Славяне, однако, кроме этой общекультурной возможности имеют то большое преимущество (которое в данный момент считают самой большой ошибкой своей культуры), что их новейшая история оказалась непосредственно (можно даже сказать слишком уж непосредственно) связанной с «метафизической идеей», которая несовершенно проявилась в истории коммунизма. Иными словами, с разумной, философско- исторической точки зрения коммунизм содержит в себе массу оснований, позволяющих объяснять его как период религиозного изживания славянами метафизической, философской идеи. Славяне, таким образом, имеют на своей собственной национальной почве самое бесценное богатство: не религиозный, а философский разум. Этот последний для них, однако, все еще не раскрыт, так как в коммунизме этот разум присутствует только на уровне объективного явления. Но именно этот факт дает славянам основание освободиться от указанного выше комплекса исторического неудачника и найти духовный центр не только в западной культуре, но и в своей собственной. Представленный в книге текст, таким образом, можно воспринимать и как своеобразную «философскую теодицею коммунистической истории», которая имеет своей целью — как и религиозно–христианская теодицея — примирить сознание с миром, показать ему, что бог никогда не оставлял человечество, что все и в природе, а тем более в истории, подчинено его воле. Славяне — устами Чаадаева — усомнились в любви бога к ним и коммунизм как будто бы есть доказательство этой нелюбви, философское рассмотрение коммунизма, однако, показывает, что в коммунистическую эпоху бог сделал первую историческую попытку явиться человечеству в своем самом прекрасном виде как философская, разумная идея. И раз он сделал это на почве именно славянских народов, то грех упрекать его в нелюбви к ним. Тут нужно видеть скорее обратное.
Гегель, рассматривая отношение средневекового общества к христианской идее, констатирует, что дикие германские варвары первоначально не были способны понять все величие и глубину этой идеи. Используя образ, он сравнивает северные германские народы со свиньей, на шее которой вдруг оказалось алмазное ожерелье, с которым она не знает, что нужно делать. То же самое — сколь бы ни был нелицеприятен этот образ — мы должны сказать и о славянах: в коммунистической истории на «славянской шее» оказалось ожерелье еще большей ценности — не религиозная, а метафизическая идея. Подобно своим средневековым братьям — германским варварам — и славяне запятнали ее дикостью своей натуры, но для величия идеи исторические страсти и вожделения славян не имеют никакого значения. Славяне могут стыдиться только последних, но не самой идеи, которую они имели счастье (и несчастье) принять на свою собственную историческую почву, и имя этой идеи — философия!

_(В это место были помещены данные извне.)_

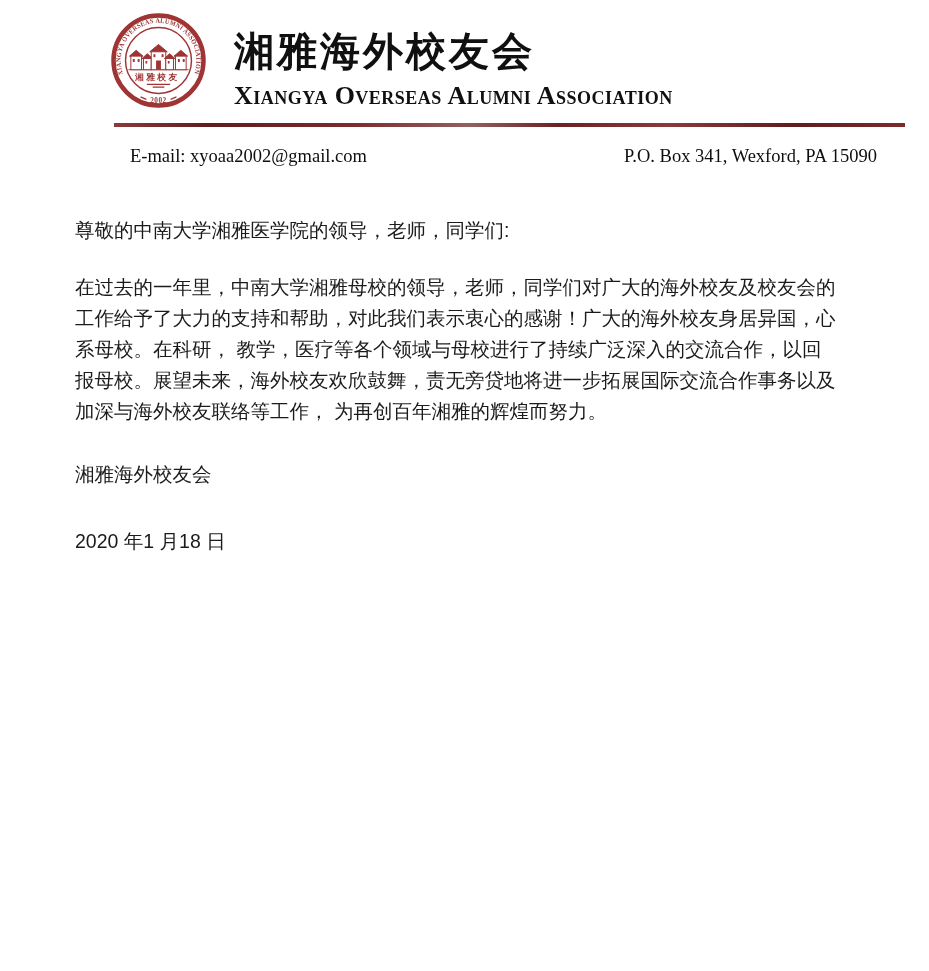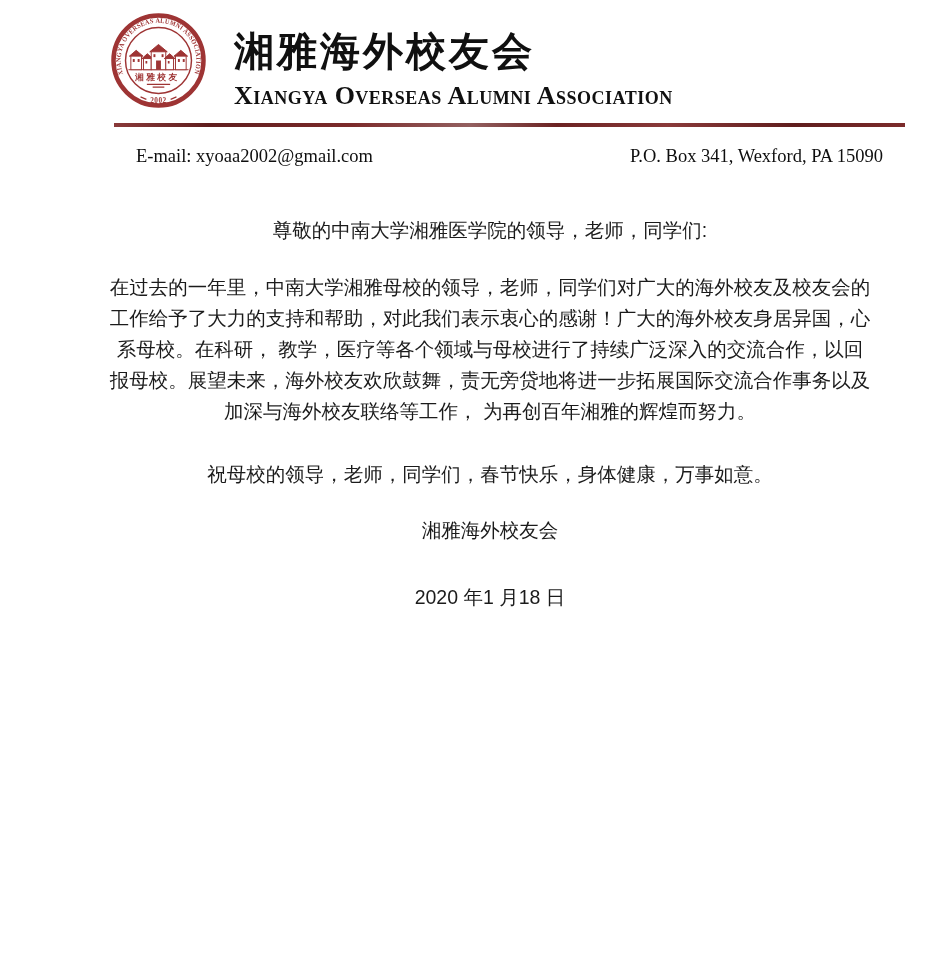--- a/index.html
+++ b/index.html
@@ -34,7 +34,7 @@
   }
 
   .contact-row {
-    position:absolute; left:136px; top:146px; width:747px;
+    position:absolute; left:130px; top:146px; width:747px;
     display:flex; justify-content:space-between;
     font-family:"Liberation Serif","DejaVu Serif",serif;
     font-size:18.5px; color:#0e0e0e; white-space:nowrap;

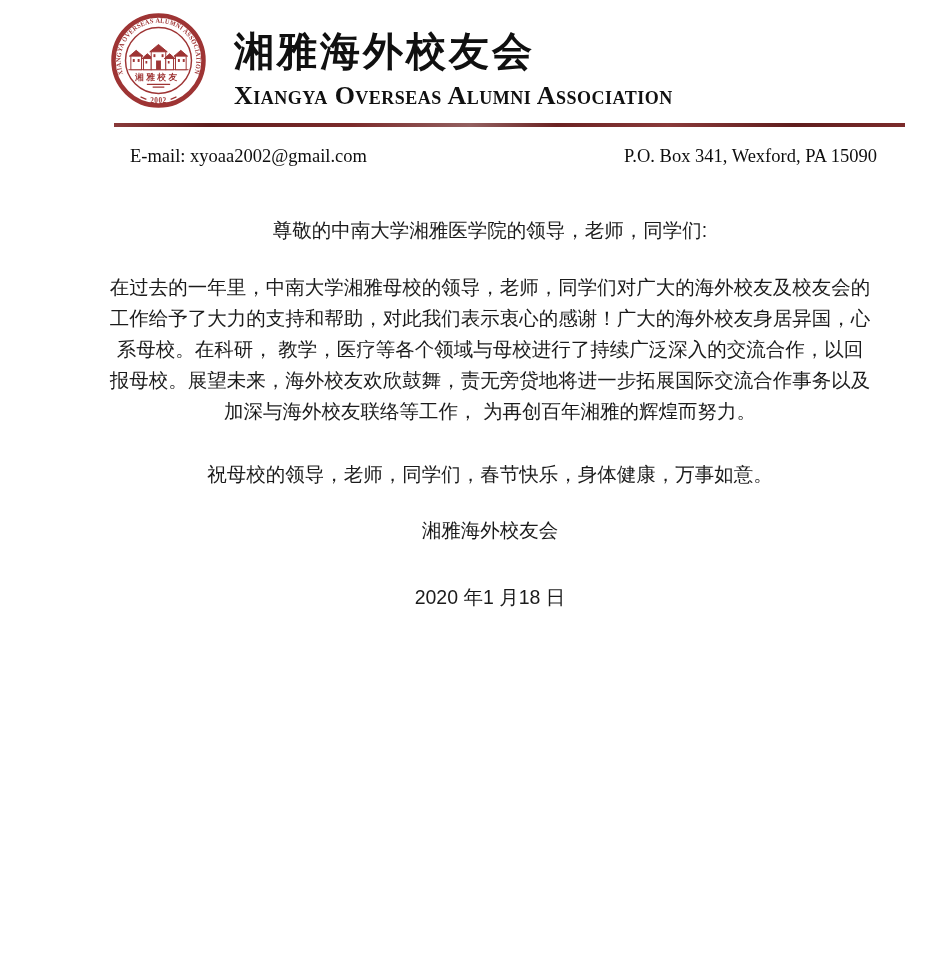--- a/index.html
+++ b/index.html
@@ -43,7 +43,7 @@
   
   .letter-body {
     position:absolute; left:75px; top:215px; width:830px;
-    font-size:19.5px; line-height:31px; color:#1b1b1b;text-align:center;
+    font-size:19.5px; line-height:31px; color:#1b1b1b;
   }
   .letter-body p { margin:0 0 32px; white-space:pre-line; }
   .letter-body p.salutation { margin-bottom:26px; }

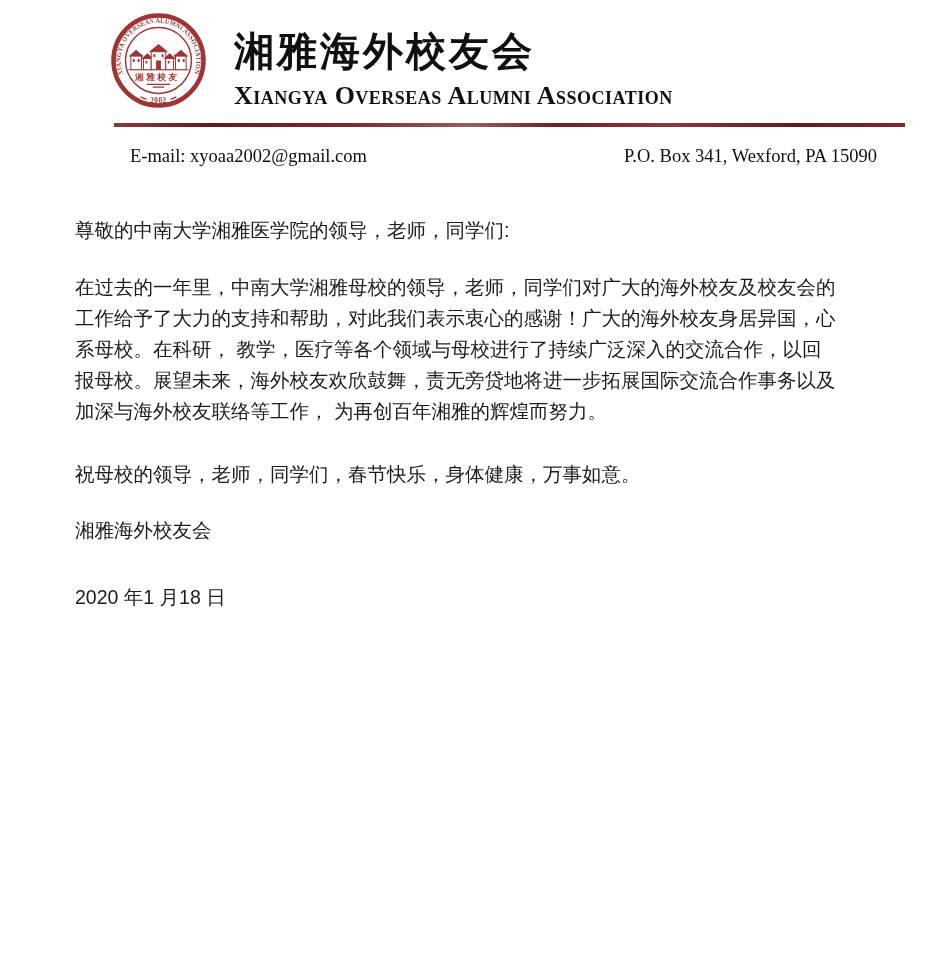--- a/index.html
+++ b/index.html
@@ -119,7 +119,6 @@
 系母校。在科研， 教学，医疗等各个领域与母校进行了持续广泛深入的交流合作，以回
 报母校。展望未来，海外校友欢欣鼓舞，责无旁贷地将进一步拓展国际交流合作事务以及
 加深与海外校友联络等工作， 为再创百年湘雅的辉煌而努力。</p>
-    <p class="closing">祝母校的领导，老师，同学们，春节快乐，身体健康，万事如意。</p>
     <p class="signature">湘雅海外校友会</p>
     <p class="date">2020 年1 月18 日</p>
   </main>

Для всякого, кто наберется терпения развернуть несколько следующих страниц, с самого начала станет ясно, что являющийся предметом философии разум здесь будет пониматься не как мертвая рассудочная форма, а как христианский абсолют, который самым адекватным образом раскрывается в логико–диалектичной форме в Гегелевской системе. Этот органичный характер систематического мышления все еще не оценен по достоинству. Гегелевскую философию всеобщего разума по сей день продолжают считать сухим, формальным рассудком. От этого неправильного понимания идет и современный испуг мышления перед этой самой свободной формой мысли. Романтично настроенному сознанию кажется, что «горячая разумность сердца» будет умертвлена «холодным, гегелевским разумом». Это неправда. Вся разумность сердца именно во всеобщей диалектике находит единственную возможность утвердить необходимо тот разум, который сердце только несовершенно чувствует.
Т. Рокмор в одной из своих статей упоминает чье–то выражение о гегелевской философии: «Система Гегеля похожа на капкан или ловушку для мышей — попадешься в нее хотя бы раз — рискуешь остаться там навсегда!». Метафора очень удачна. Немецкая классическая философия, заканчивающаяся гегелевской системой, действительно ловушка. Но это ловушка самого разума. Поэтому не совсем ясно, если кто–то уже находится в этой системе, в этом «капкане», зачем ему нужно стремиться выскочить из него? Ведь «освобождение» означает возвращение к неразумию. В таком случае непонятно, к чему стремится мышление, которое боится «капкана разума». Возникает вопрос: действительно ли это мышление хочет разума?